O presidente do conselho e presidente-executivo da Chevron, Mike Wirth, afirmou na segunda-feira, 4, que a escassez física no fornecimento de petróleo começaria a aparecer em todo o mundo devido ao fechamento do Estreito de Ormuz, por onde passa 20% do fornecimento global de petróleo bruto.
As economias começarão a encolher, primeiro na Ásia, à medida que a demanda se ajusta à oferta reduzida, com o estreito ainda fechado devido à guerra entre os EUA e Israel com o Irã, disse Wirth durante uma discussão patrocinada pelo Instituto Milken.
“Começaremos a ver escassez física”, disse Wirth, observando que o excedente de oferta nos mercados comerciais, os navios-tanque nas chamadas frotas paralelas que evitam sanções e as reservas estratégicas nacionais estavam sendo absorvidas.

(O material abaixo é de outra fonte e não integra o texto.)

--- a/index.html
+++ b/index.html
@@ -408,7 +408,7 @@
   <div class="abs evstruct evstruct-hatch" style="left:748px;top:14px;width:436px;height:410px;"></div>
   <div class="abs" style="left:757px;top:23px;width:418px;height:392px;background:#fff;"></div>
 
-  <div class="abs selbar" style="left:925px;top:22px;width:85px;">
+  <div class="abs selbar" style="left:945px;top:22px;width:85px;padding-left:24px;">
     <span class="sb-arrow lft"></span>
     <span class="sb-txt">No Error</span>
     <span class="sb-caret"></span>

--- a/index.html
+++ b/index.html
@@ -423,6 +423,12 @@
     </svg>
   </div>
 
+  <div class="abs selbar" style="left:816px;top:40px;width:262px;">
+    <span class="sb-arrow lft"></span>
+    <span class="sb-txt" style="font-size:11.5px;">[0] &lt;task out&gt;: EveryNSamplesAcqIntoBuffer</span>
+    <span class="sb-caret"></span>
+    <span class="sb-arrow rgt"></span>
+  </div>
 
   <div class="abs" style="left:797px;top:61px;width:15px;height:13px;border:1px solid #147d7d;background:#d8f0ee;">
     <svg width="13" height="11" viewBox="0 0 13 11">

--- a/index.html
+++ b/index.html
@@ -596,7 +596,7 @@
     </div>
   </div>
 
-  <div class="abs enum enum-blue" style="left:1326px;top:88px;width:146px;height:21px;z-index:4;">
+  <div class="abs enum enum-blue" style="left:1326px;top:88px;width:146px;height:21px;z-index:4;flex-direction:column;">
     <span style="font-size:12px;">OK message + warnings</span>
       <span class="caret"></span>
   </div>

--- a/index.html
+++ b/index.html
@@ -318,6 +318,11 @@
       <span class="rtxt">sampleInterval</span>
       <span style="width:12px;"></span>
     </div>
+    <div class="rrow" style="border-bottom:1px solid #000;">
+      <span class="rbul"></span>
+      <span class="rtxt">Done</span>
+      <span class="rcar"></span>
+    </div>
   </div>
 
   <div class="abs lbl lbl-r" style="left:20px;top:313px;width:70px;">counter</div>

“A demanda precisa se ajustar à oferta”, disse ele. “As economias terão que desacelerar”.
A Ásia é a região que mais depende da produção de petróleo e das refinarias do Golfo, sendo que a Europa provavelmente será a próxima afetada, disse Wirth.
Ele observou que os Estados Unidos, um exportador líquido de petróleo bruto, seriam menos afetados do que outras partes do mundo, mas que, eventualmente, os efeitos também seriam sentidos lá. O executivo destacou que o último carregamento de petróleo programado do Golfo estava sendo descarregado no Porto de Long Beach, que abastece Los Angeles e o sul da Califórnia.

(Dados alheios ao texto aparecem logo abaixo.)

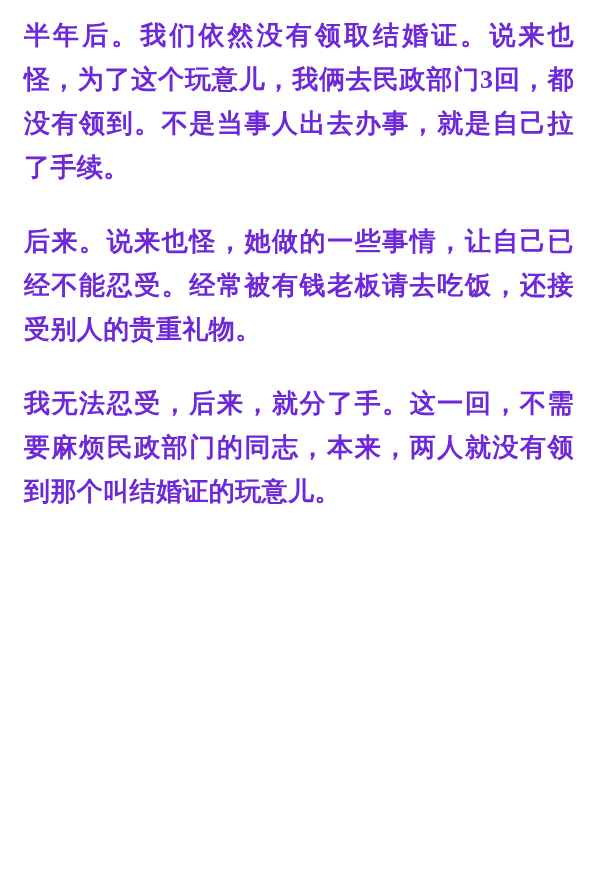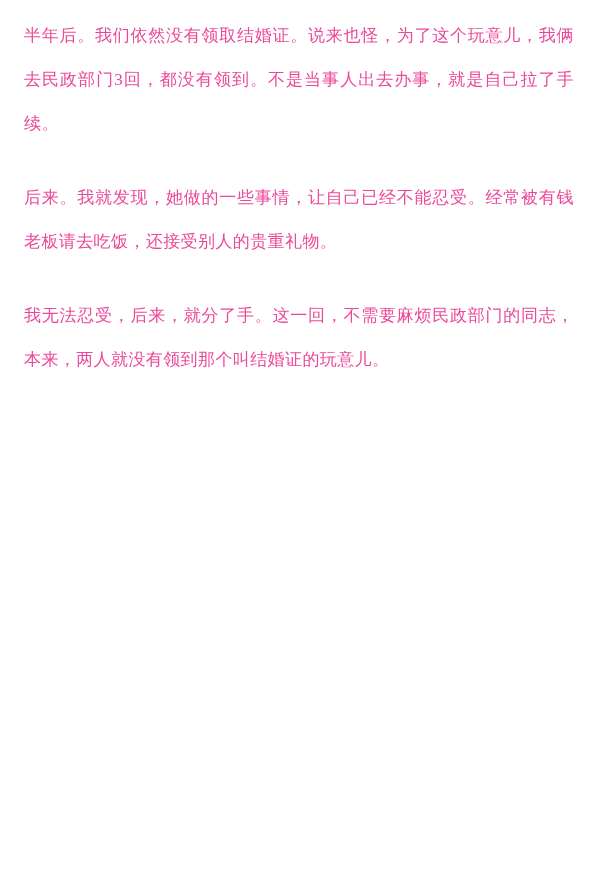--- a/index.html
+++ b/index.html
@@ -22,14 +22,14 @@
     background: #ffffff;
   }
   .para {
-    font-size: 17px;
+    font-size: 26px;
     line-height: 44px;
     letter-spacing: 0.4px;
     text-align: justify;
     text-justify: inter-ideograph;
     margin: 0 0 30px 0;
-    color: #ec4899;
-    font-weight: 400;
+    color: #6d28d9;
+    font-weight: 700;
   }
   .para:last-child {
     margin-bottom: 16px;

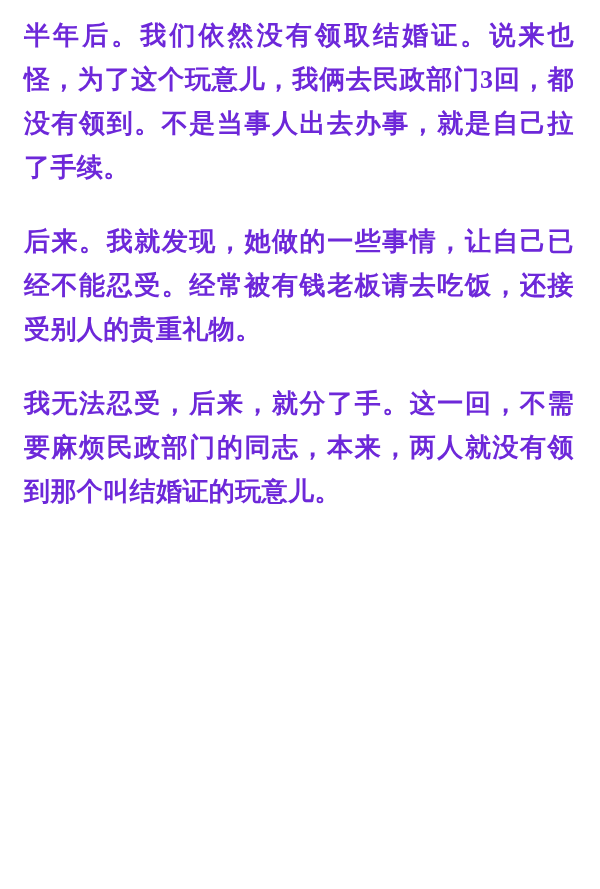--- a/index.html
+++ b/index.html
@@ -40,7 +40,7 @@
 
 <div class="page">
   <p class="para">半年后。我们依然没有领取结婚证。说来也怪，为了这个玩意儿，我俩去民政部门3回，都没有领到。不是当事人出去办事，就是自己拉了手续。</p>
-  <p class="para">后来。我就发现，她做的一些事情，让自己已经不能忍受。经常被有钱老板请去吃饭，还接受别人的贵重礼物。</p>
+  <p class="para">后来。说来也怪，她做的一些事情，让自己已经不能忍受。经常被有钱老板请去吃饭，还接受别人的贵重礼物。</p>
   <p class="para">我无法忍受，后来，就分了手。这一回，不需要麻烦民政部门的同志，本来，两人就没有领到那个叫结婚证的玩意儿。</p>
 </div>
 

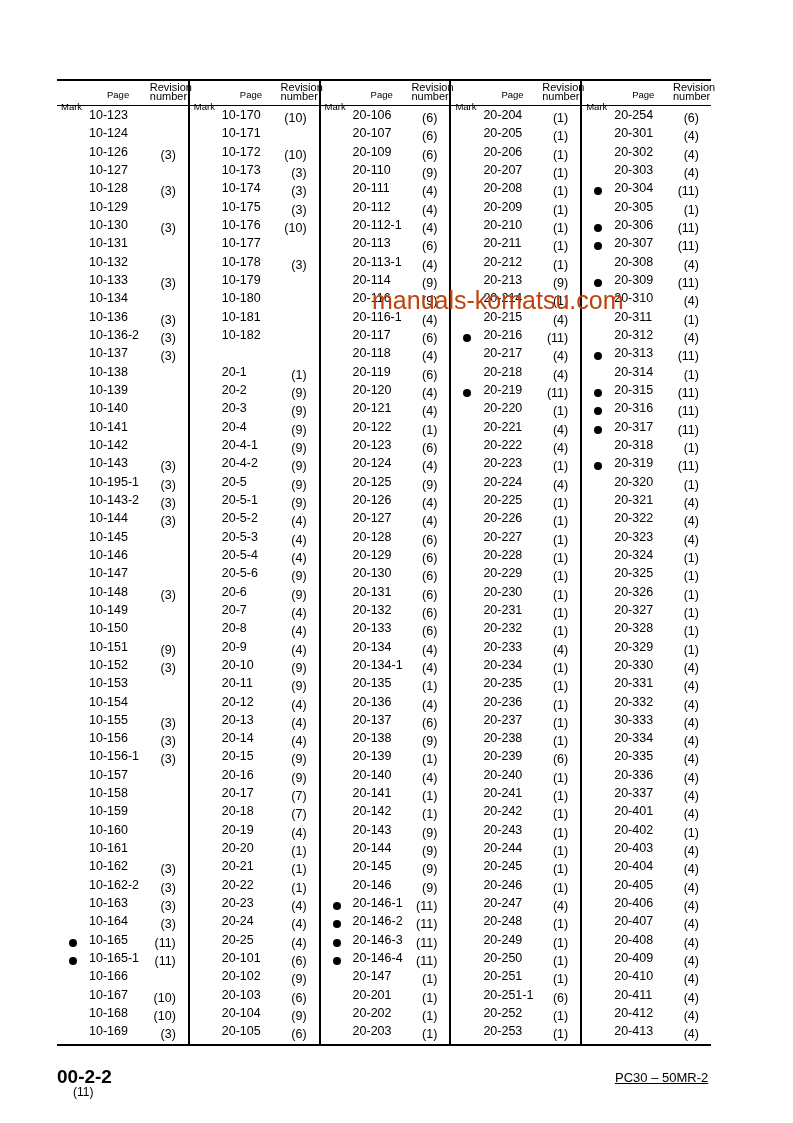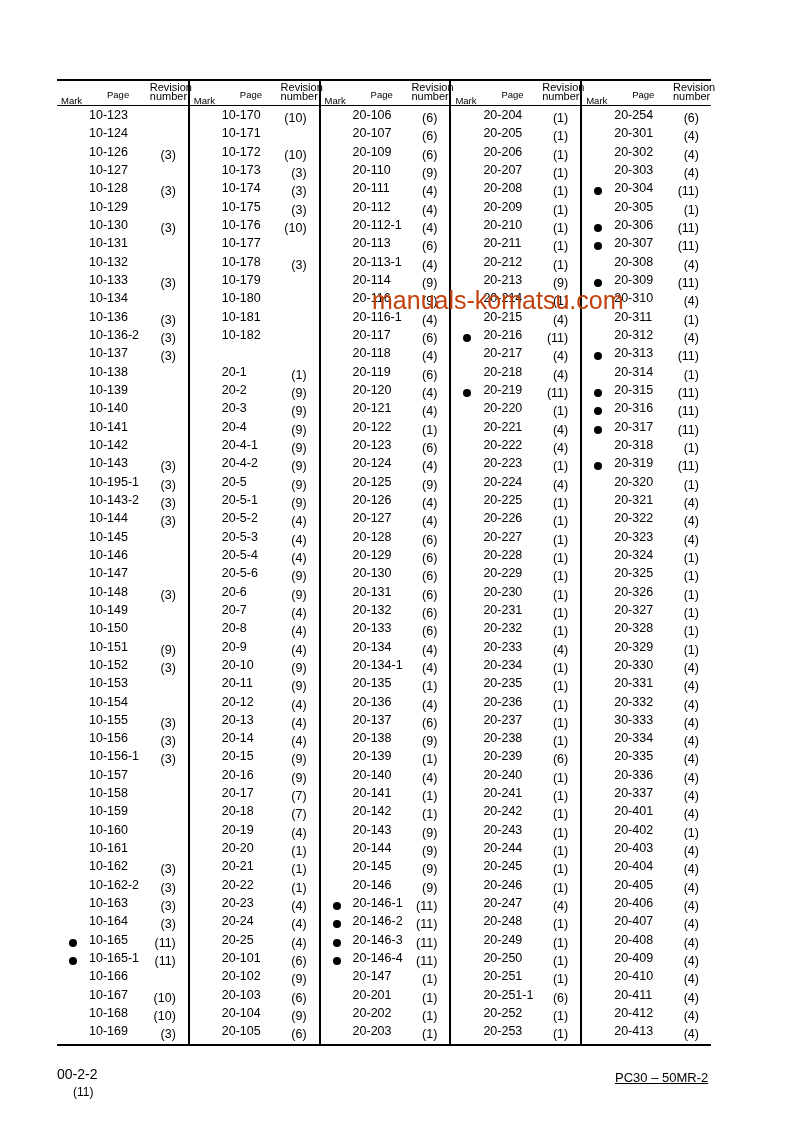--- a/index.html
+++ b/index.html
@@ -12,7 +12,7 @@
     .col { position: relative; width: 131px; height: 100%; }
     .col + .col { border-left: 2px solid #000; width: 129px; }
     .hdr { height: 24px; border-bottom: 1px solid #000; position: relative; font-size: 9.5px; }
-    .hdr .h-mark { position: absolute; left: 4px; top: 14px; }
+    .hdr .h-mark { position: absolute; left: 4px; top: 20px; }
     .hdr .h-page { position: absolute; left: 50px; top: 8px; }
     .hdr .h-rev { position: absolute; right: 2px; top: 2px; font-size: 11px; line-height: 9px; text-align: right; width: 36px; }
     .rows { position: absolute; top: 27px; left: 0; right: 0; }

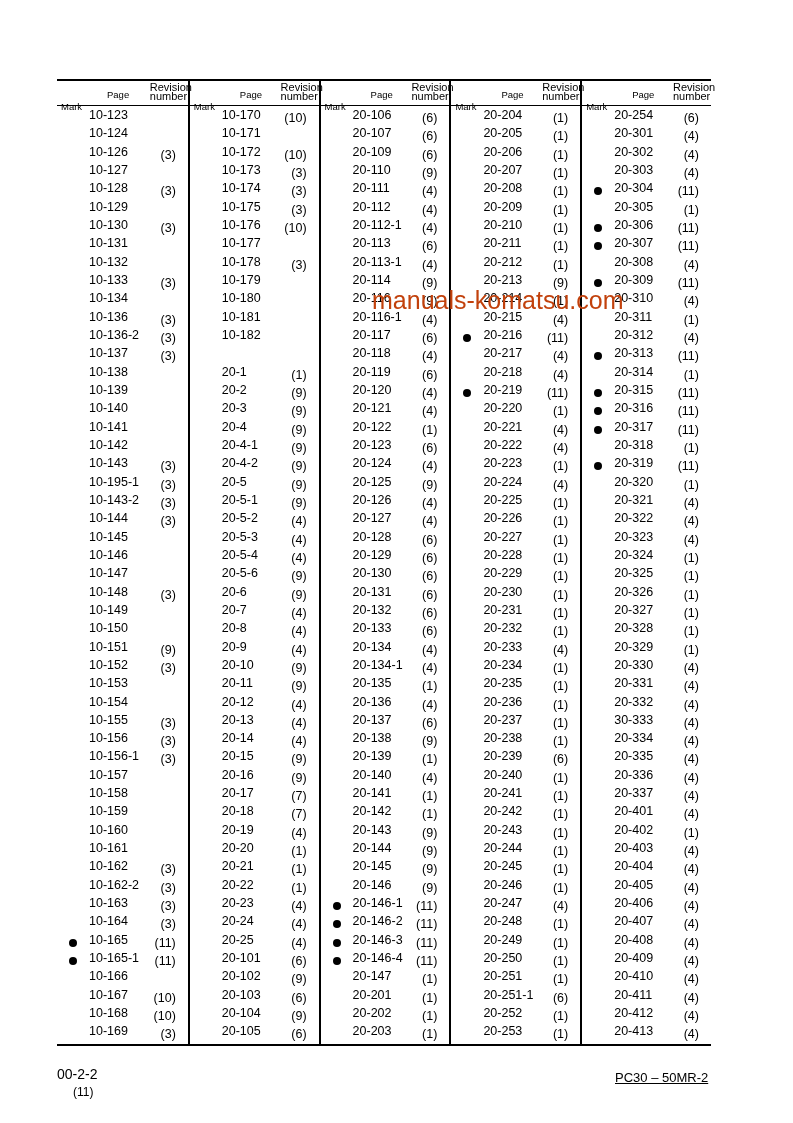--- a/index.html
+++ b/index.html
@@ -20,7 +20,7 @@
     .row .mark { position: absolute; left: 12px; top: 6px; width: 8px; height: 8px; border-radius: 50%; background: #000; }
     .row .page { position: absolute; left: 32px; top: 0; white-space: nowrap; }
     .row .rev { position: absolute; right: 12px; top: 3px; white-space: nowrap; text-align: right; }
-    .footer-left { position: absolute; left: 57px; top: 1066px; font-size: 14px; }
+    .footer-left { position: absolute; left: 57px; top: 1066px; font-size: 19px; font-weight: bold; }
     .footer-left-rev { position: absolute; left: 73px; top: 1085px; font-size: 12px; }
     .footer-right { position: absolute; left: 615px; top: 1070px; font-size: 13px; text-decoration: underline; }
   </style>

O impacto geral do fechamento do Estreito de Ormuz é “potencialmente tão grande quanto o da década de 1970”, disse Wirth.

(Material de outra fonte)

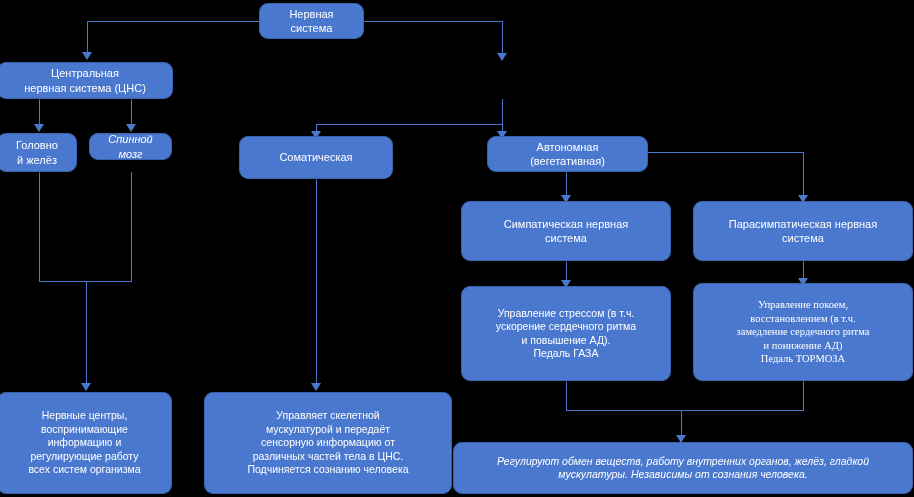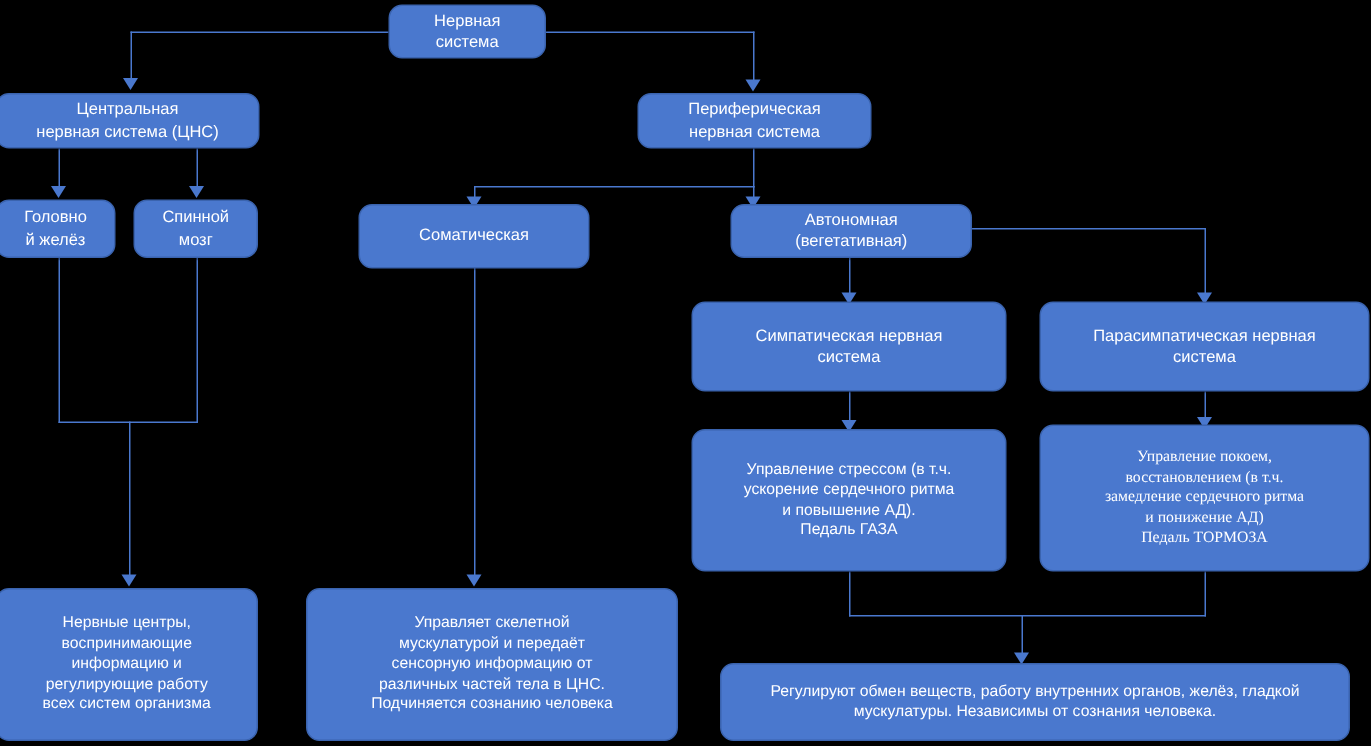--- a/index.html
+++ b/index.html
@@ -117,10 +117,6 @@
 нервная  система (ЦНС)</span>
   </div>
 
-  <div class="node" style="left:425px; top:62px; width:156px; height:37px;">
-    <span>Периферическая
-нервная  система</span>
-  </div>
 
   <div class="node" style="left:-3px; top:133px; width:80px; height:39px;">
     <span>Головно

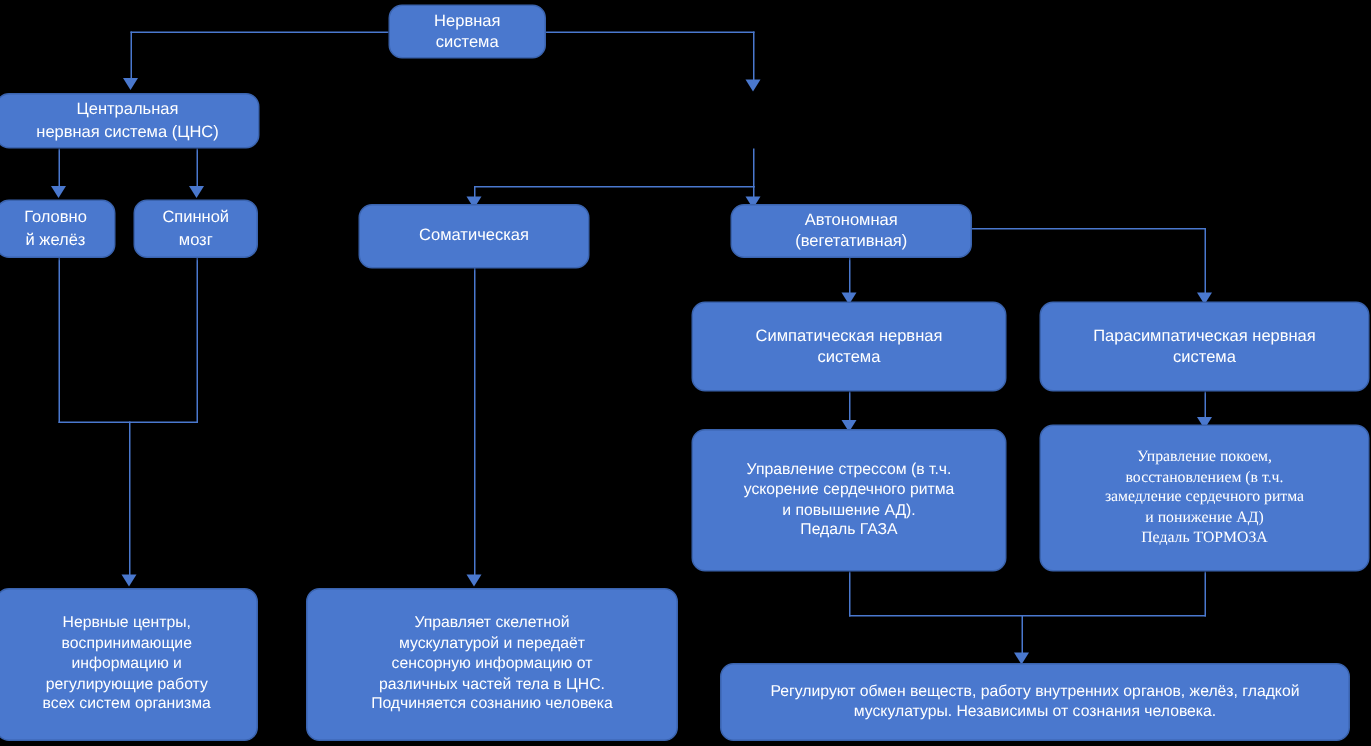--- a/index.html
+++ b/index.html
@@ -123,7 +123,7 @@
 й желёз</span>
   </div>
 
-  <div class="node" style="left:89px; top:133px; width:83px; height:39px;">
+  <div class="node" style="left:89px; top:133px; width:83px; height:27px;font-style:italic;">
     <span>Спинной
 мозг</span>
   </div>

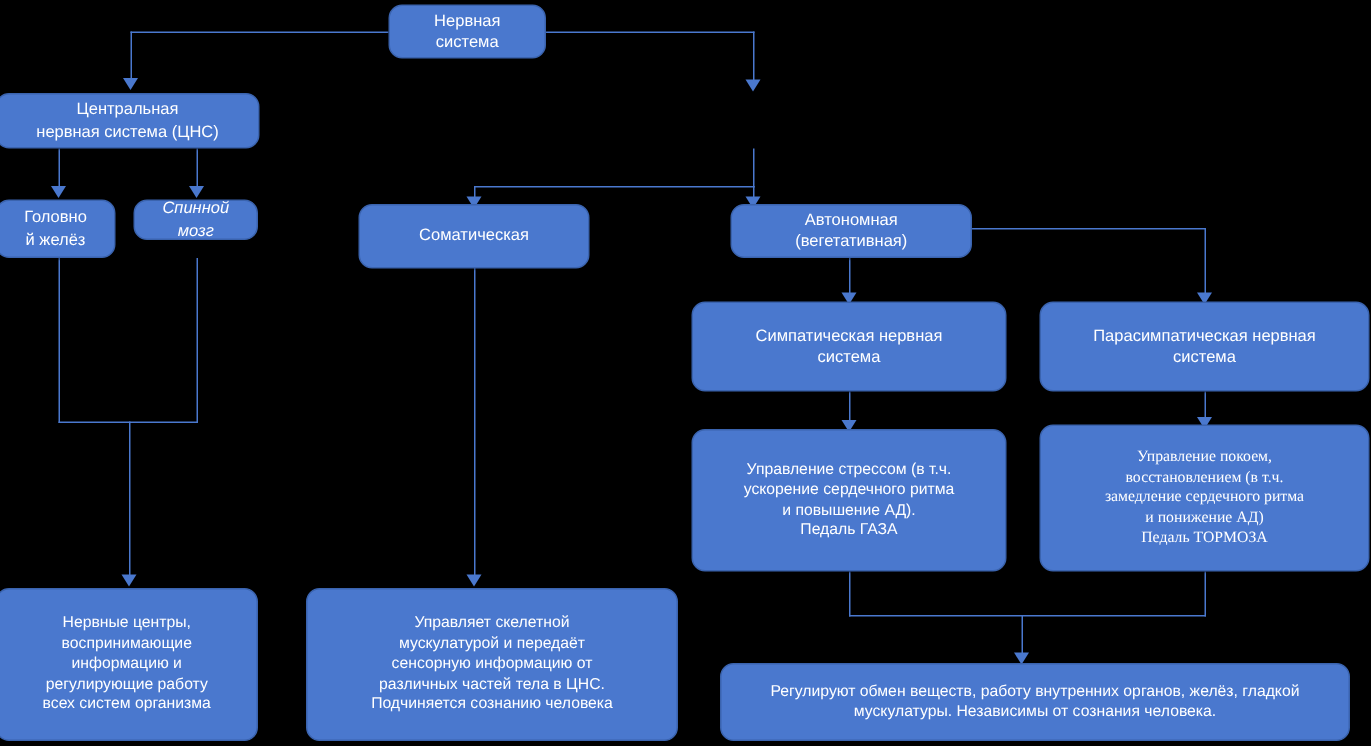--- a/index.html
+++ b/index.html
@@ -178,7 +178,7 @@
 Подчиняется сознанию человека</span>
   </div>
 
-  <div class="node small" style="left:480px; top:442px; width:420px; height:52px;">
+  <div class="node small" style="left:453px; top:442px; width:460px; height:52px;font-style:italic;">
     <span>Регулируют обмен веществ, работу внутренних органов, желёз, гладкой
 мускулатуры.  Независимы от сознания человека.</span>
   </div>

Duas grandes interrupções no fornecimento naquela década abalaram economias em todo o mundo, levando ao racionamento de combustível e longas filas nos postos de gasolina.
Devido ao fechamento do Estreito de Ormuz, a Spirit Airlines encerrou suas atividades no fim de semana, em decorrência do aumento do preço do combustível de aviação devido à redução da oferta.